With the pictures left out, output the records below exactly.

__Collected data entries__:
--
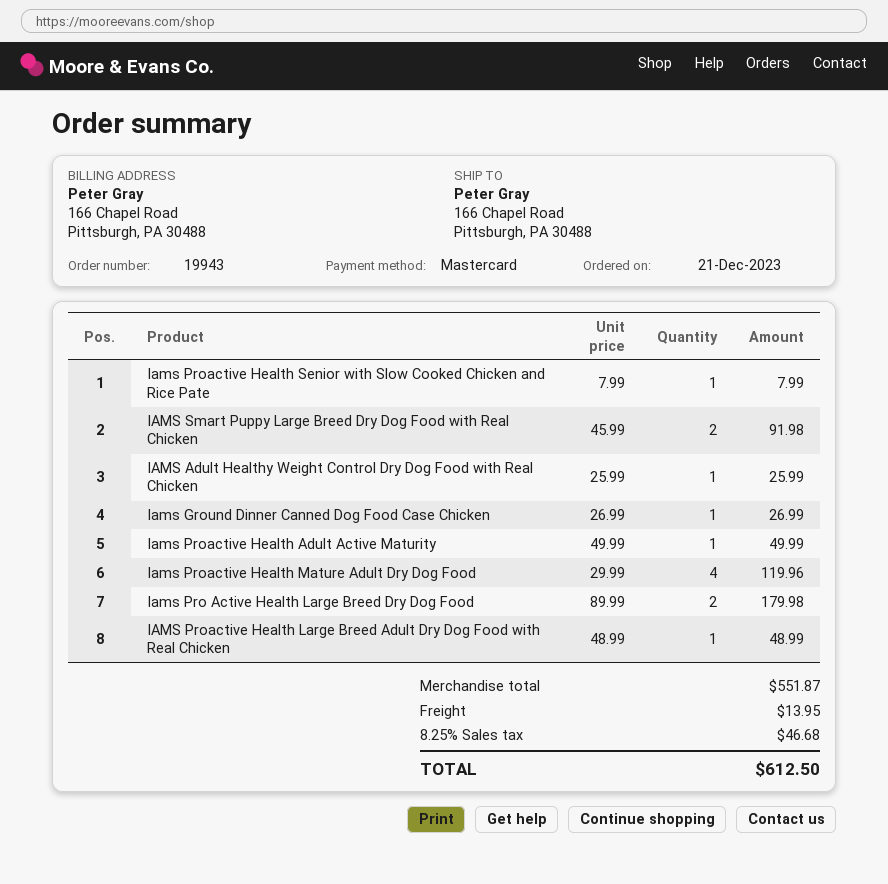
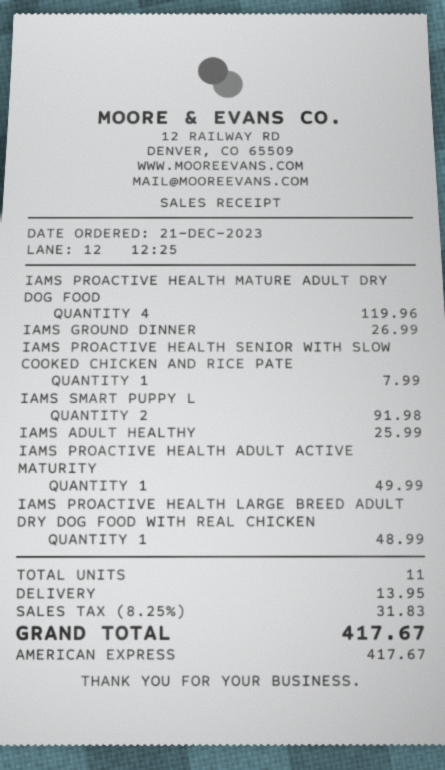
payment method: Mastercard -> American Express
Iams Pro Active Health Large Breed Dry Dog Food: 2 for 179.98 -> none
tax: 8.25% = 46.68 -> 8.25% = 31.83
total: 612.50 -> 417.67

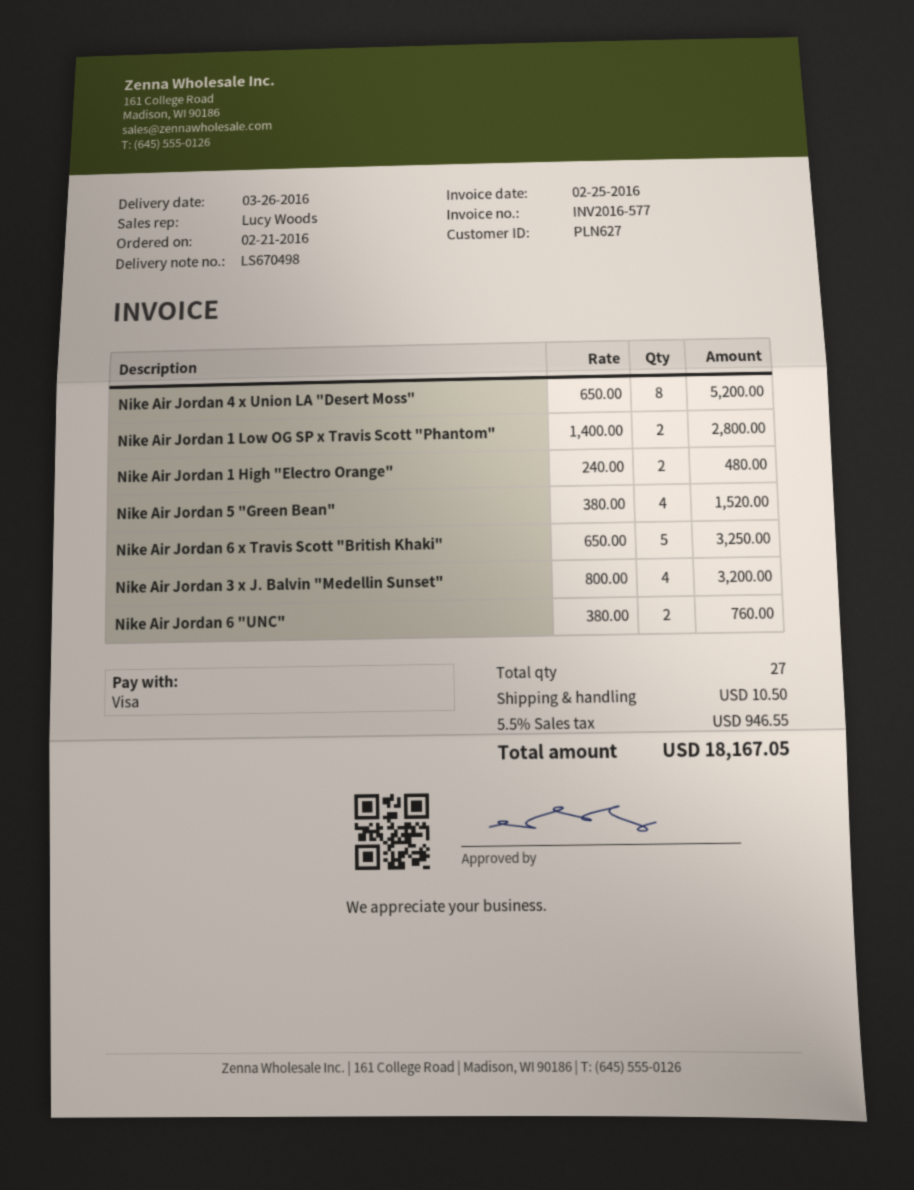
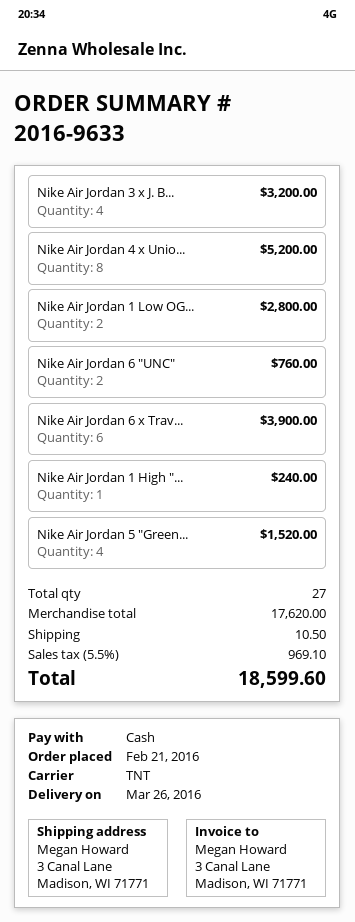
payment method: Visa -> cash
Nike Air Jordan 1 High "Electro Orange": 2 for 480.00 -> 1 for 240.00
Nike Air Jordan 6 x Travis Scott "British Khaki": 5 for 3250.00 -> 6 for 3900.00
tax: 5.5% = 946.55 -> 5.5% = 969.10
total: 18167.05 -> 18599.60

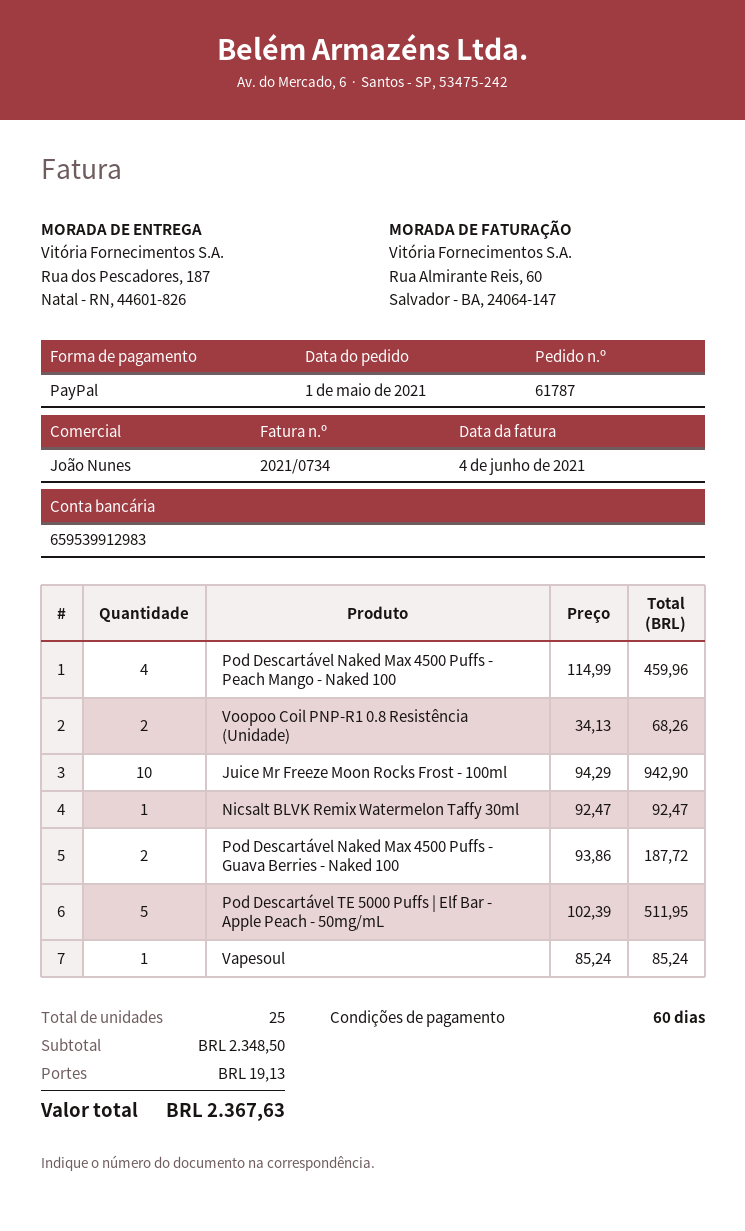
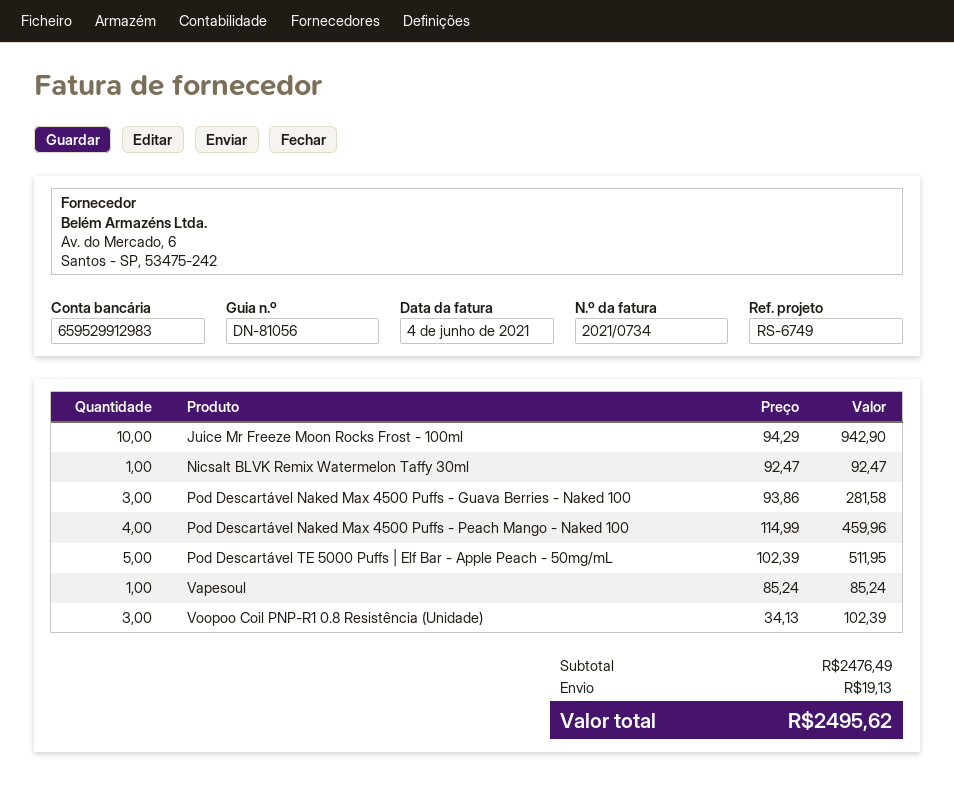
bank account: 659539912983 -> 659529912983
Voopoo Coil PNP-R1 0.8 Resistência (Unidade): 2 x 34.13 = 68.26 -> 3 x 34.13 = 102.39
Pod Descartável Naked Max 4500 Puffs - Guava Berries - Naked 100: 2 x 93.86 = 187.72 -> 3 x 93.86 = 281.58
subtotal: 2348.50 -> 2476.49
total: 2367.63 -> 2495.62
--
__Completed exercise__:
payment method: Mastercard -> American Express
Iams Pro Active Health Large Breed Dry Dog Food: 2 for 179.98 -> none
tax: 8.25% = 46.68 -> 8.25% = 31.83
total: 612.50 -> 417.67

payment method: Visa -> cash
Nike Air Jordan 1 High "Electro Orange": 2 for 480.00 -> 1 for 240.00
Nike Air Jordan 6 x Travis Scott "British Khaki": 5 for 3250.00 -> 6 for 3900.00
tax: 5.5% = 946.55 -> 5.5% = 969.10
total: 18167.05 -> 18599.60

bank account: 659539912983 -> 659529912983
Voopoo Coil PNP-R1 0.8 Resistência (Unidade): 2 x 34.13 = 68.26 -> 3 x 34.13 = 102.39
Pod Descartável Naked Max 4500 Puffs - Guava Berries - Naked 100: 2 x 93.86 = 187.72 -> 3 x 93.86 = 281.58
subtotal: 2348.50 -> 2476.49
total: 2367.63 -> 2495.62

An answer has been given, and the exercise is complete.